Dishonoured NAB cheque

  1. After being promised the payment of $10,500, plus the $5,500 in interest (on 5 September 2008), on 8 September 2008, the complainant checked her bank account, and noticed that she had not received the $11,000 payment as promised by Payne. The complainant called Payne at work to enquire why the money had not been transferred to her account.  Payne told her: ‘The money will be in your account tomorrow.  You have nothing to worry about’. 

  1. On 9 September 2008, the complainant checked her Westpac Bank account and noticed that there had been a deposit made at Bulleen for the amount of $11,010.  On 10 September 2008, the complainant checked her account and noticed the deposit of $11,010 had been reversed.  That day, the complainant made numerous unsuccessful attempts to call Payne and the applicant.  She received a letter from the NAB and a cheque in the business name of ‘JS IMIJ’ from Westpac Bank dated 9 September 2008.  The letter confirmed that NAB cheque (no 00045) in that name made out in the complainant’s name for $11,010 had been reversed as payment on the cheque had been stopped. 

  1. The complainant eventually made contact with the applicant and asked her why the NAB cheque had been stopped.  The applicant told the complainant that  that she did not know how Payne had been in possession of one of her cheques and told the complainant: ‘[Payne] is confused.  I don't know what she has done.  As far as I knew the money owing to you was coming from her brother.  I will contact [Payne] and find out what was going on’. 
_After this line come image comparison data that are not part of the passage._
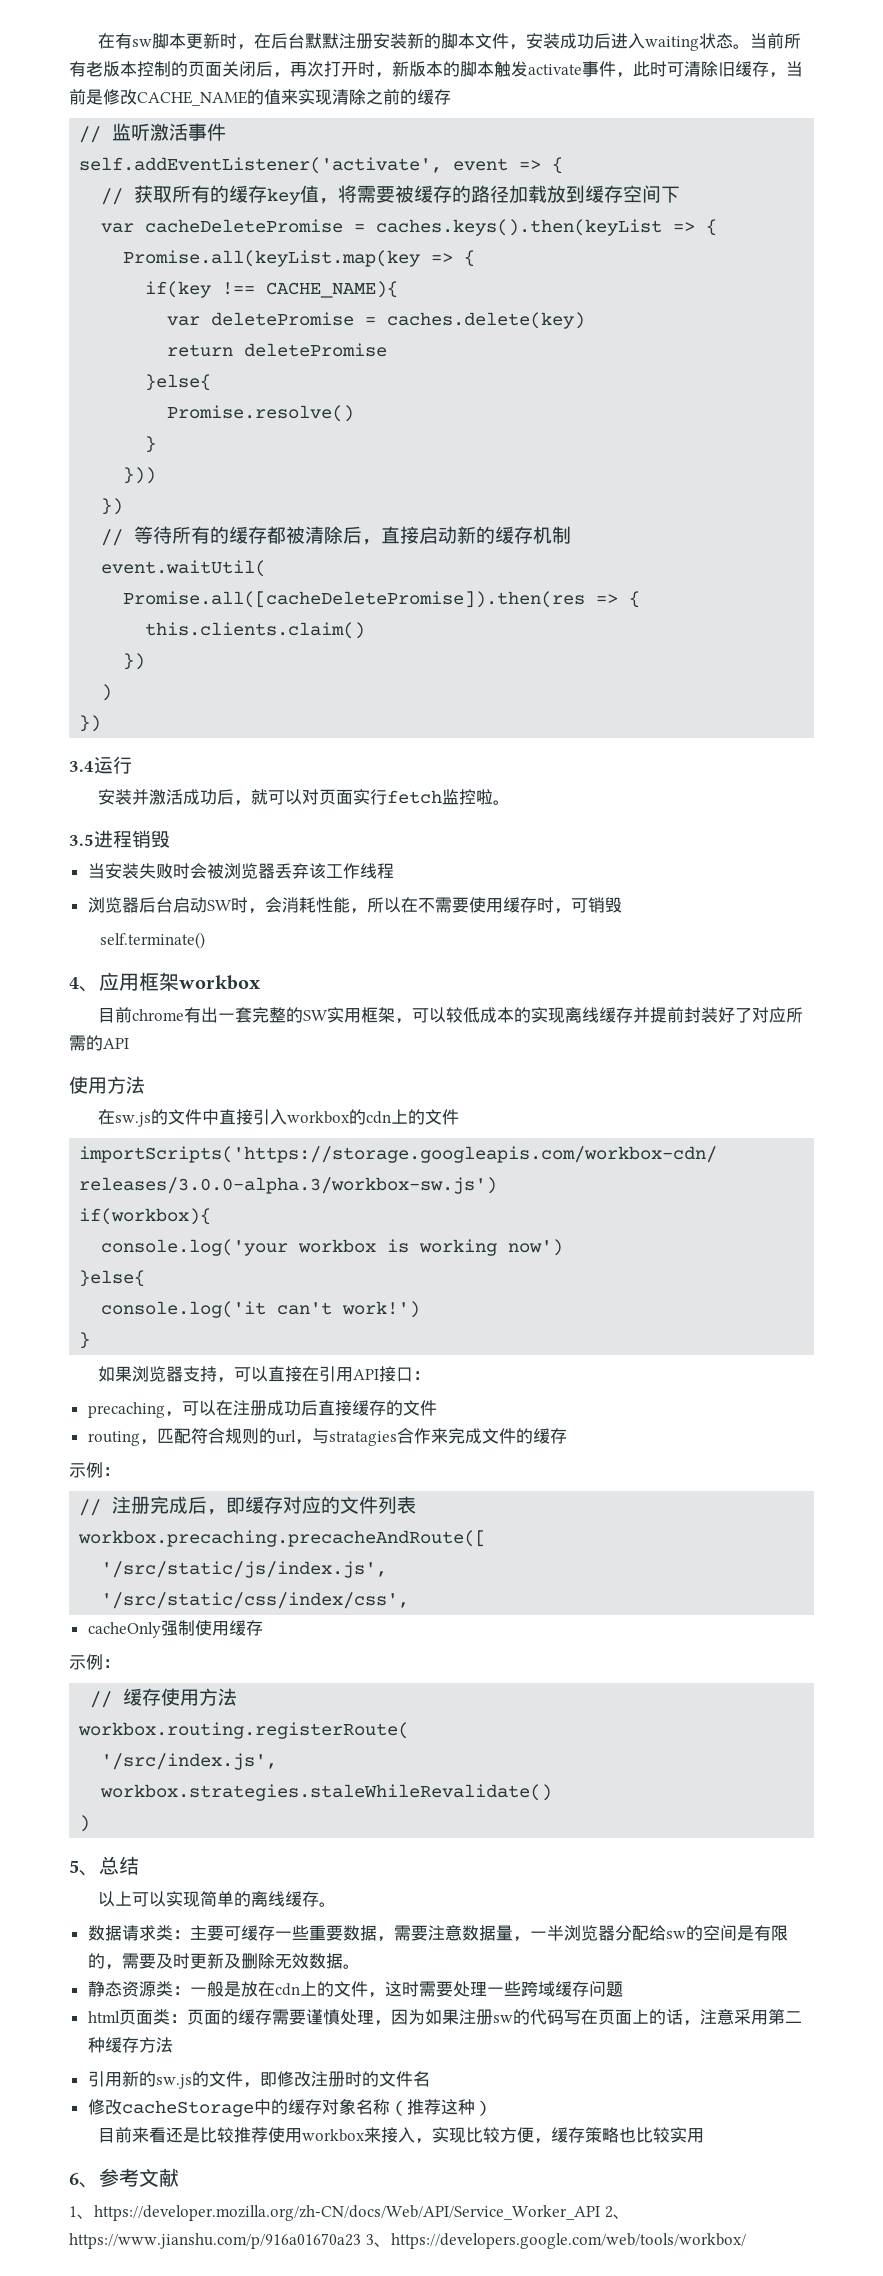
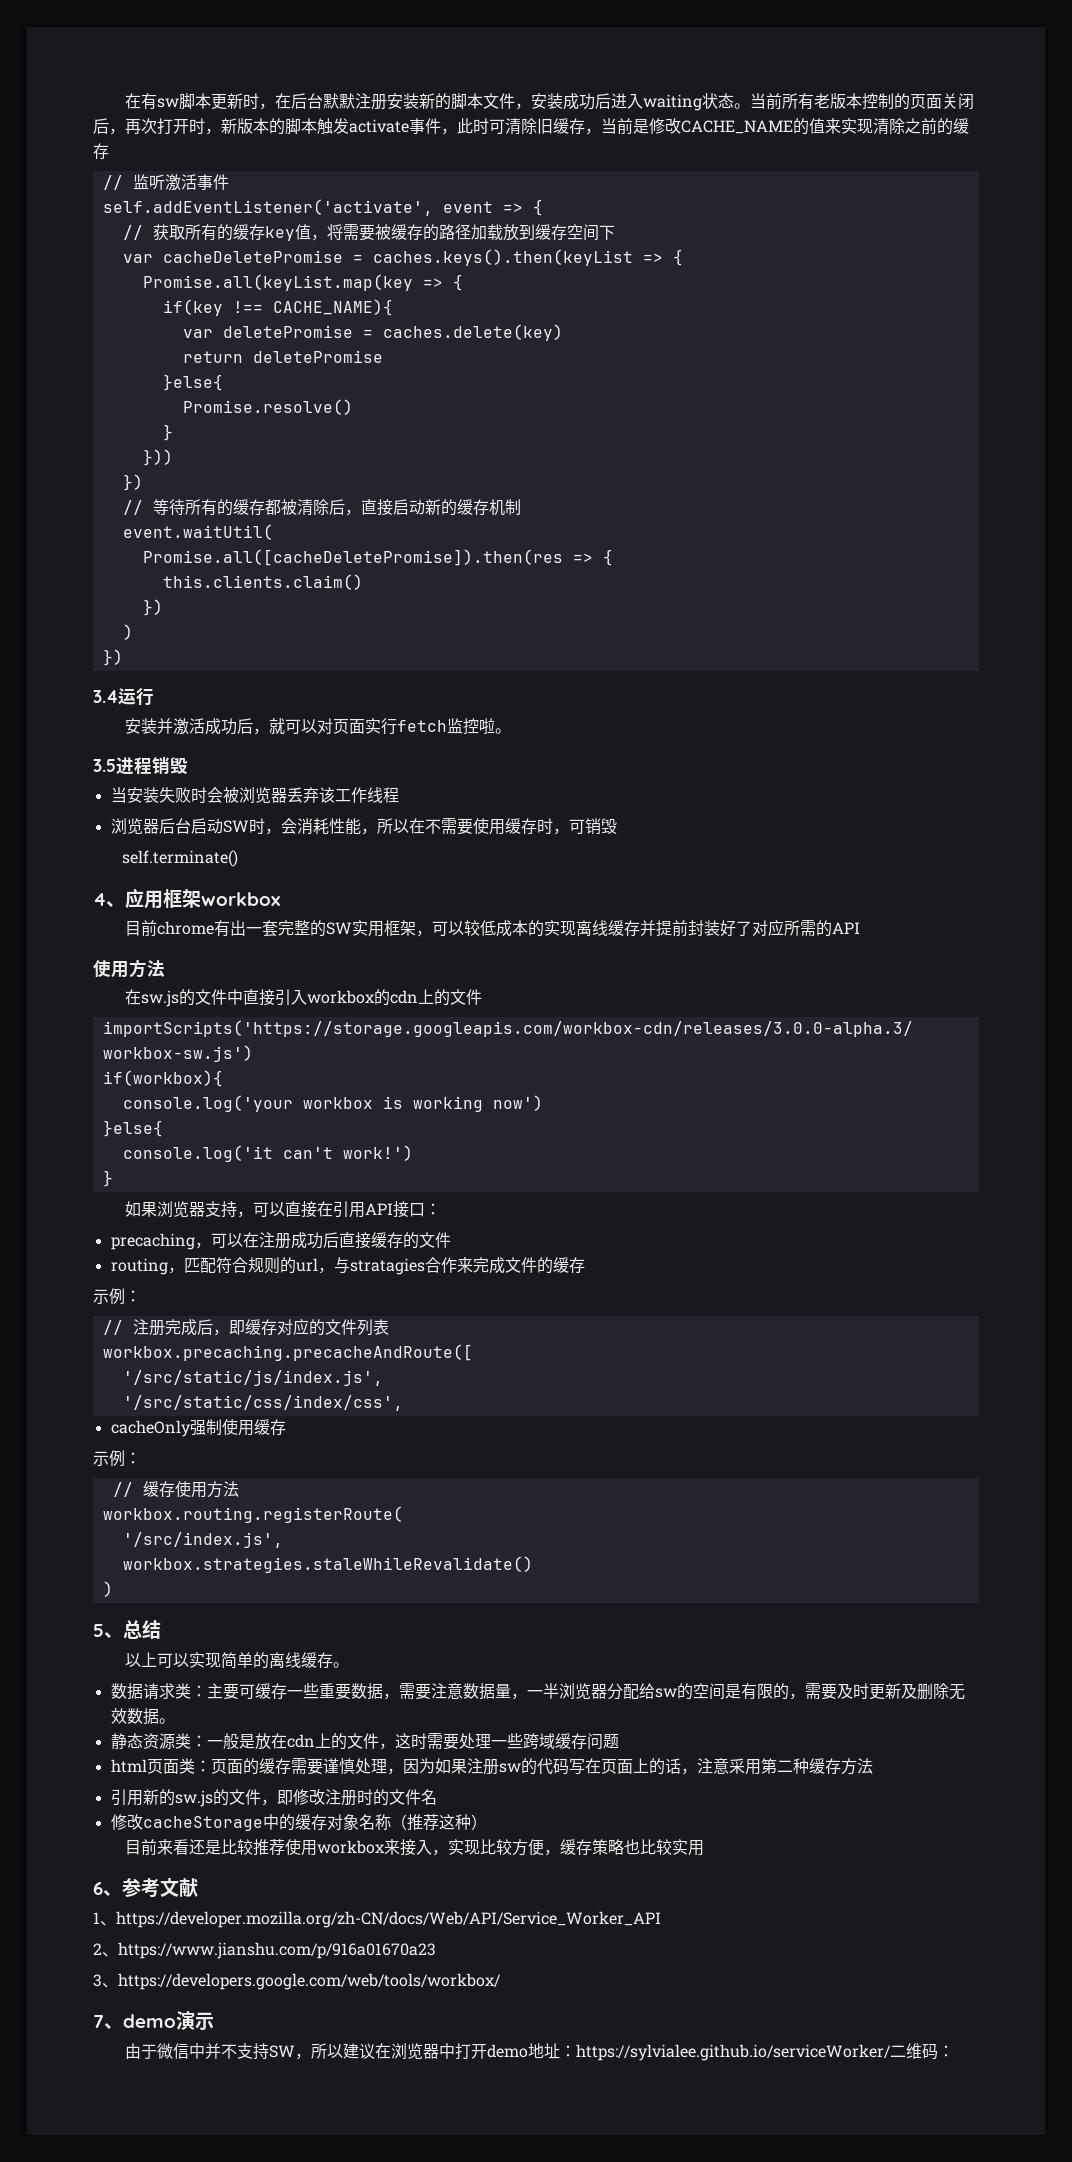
- 1、https://developer.mozilla.org/zh-CN/docs/Web/API/Service_Worker_API 2、https://www.jianshu.com/p/916a01670a23 3、https://developers.google.com/web/tools/workbox/
+ 1、https://developer.mozilla.org/zh-CN/docs/Web/API/Service_Worker_API
+ 2、https://www.jianshu.com/p/916a01670a23
+ 3、https://developers.google.com/web/tools/workbox/
+ 7、demo演示
+ 由于微信中并不支持SW，所以建议在浏览器中打开demo地址：https://sylvialee.github.io/serviceWorker/二维码：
  1. On 11 September 2008, the applicant arranged to meet with the complainant and Payne on the following day in Victoria Street, Richmond to discuss why the NAB cheque was stopped by the applicant.  However, the applicant cancelled that meeting. 

  1. Later that day, the complainant received a voicemail from Payne saying:

Just for your information you better not make trouble and go to the police.  [The applicant] had a very good conversation with my friend’s neighbour who is a Detective Sergeant, and told her your story.  The police won’t be interested in your story as this will only be a civil case between you and me and [the applicant].  If you make trouble you will regret it. 

  1. The complainant called the applicant who told her that the meeting was not going ahead because Payne was still at the doctors and she was not prepared to meet without Payne being present.  The complainant told the applicant that: ‘This is not a business partnership between the three of us.  This was never a business venture between the three of us.  I lent you the money.’  The applicant replied, ‘[Payne] and I are partners.  I will not meet you until [Payne] is present’. 

  1. On 12 September 2008, the complainant’s Westpac account was credited with statement a $4,000 deposit.

  1. After numerous unsuccessful efforts to recover the outstanding moneys owed,  the complainant engaged a solicitor to act on her behalf to recover the moneys owed.  The complainant did not receive any further payments from either Payne or the applicant.  Police have made enquiries.  None of the companies said to be suppliers had ever heard of the applicant or Payne.

  1. In total, the applicant and Payne had defrauded the complainant of $333,470.

Sentencing remarks

  1. In her sentencing remarks,[1] the sentencing judge took the following matters into account:

    [1]DPP v Mendoza-Cortez [2016] VCC 1026 (‘Sentencing Remarks’).

(a)               the need for strong denunciation.  The sentencing judge found the applicant to be ‘a greedy and callous con-woman’.[2]  She said:

[2]Sentencing Remarks [60].

your offending is despicable and must be strongly denounced.  I must impose a punishment which is just in all of the circumstances.  You exploited the trust that [the complainant] placed in you and took her down for every cent that you could. … I regard your moral culpability as high.[3]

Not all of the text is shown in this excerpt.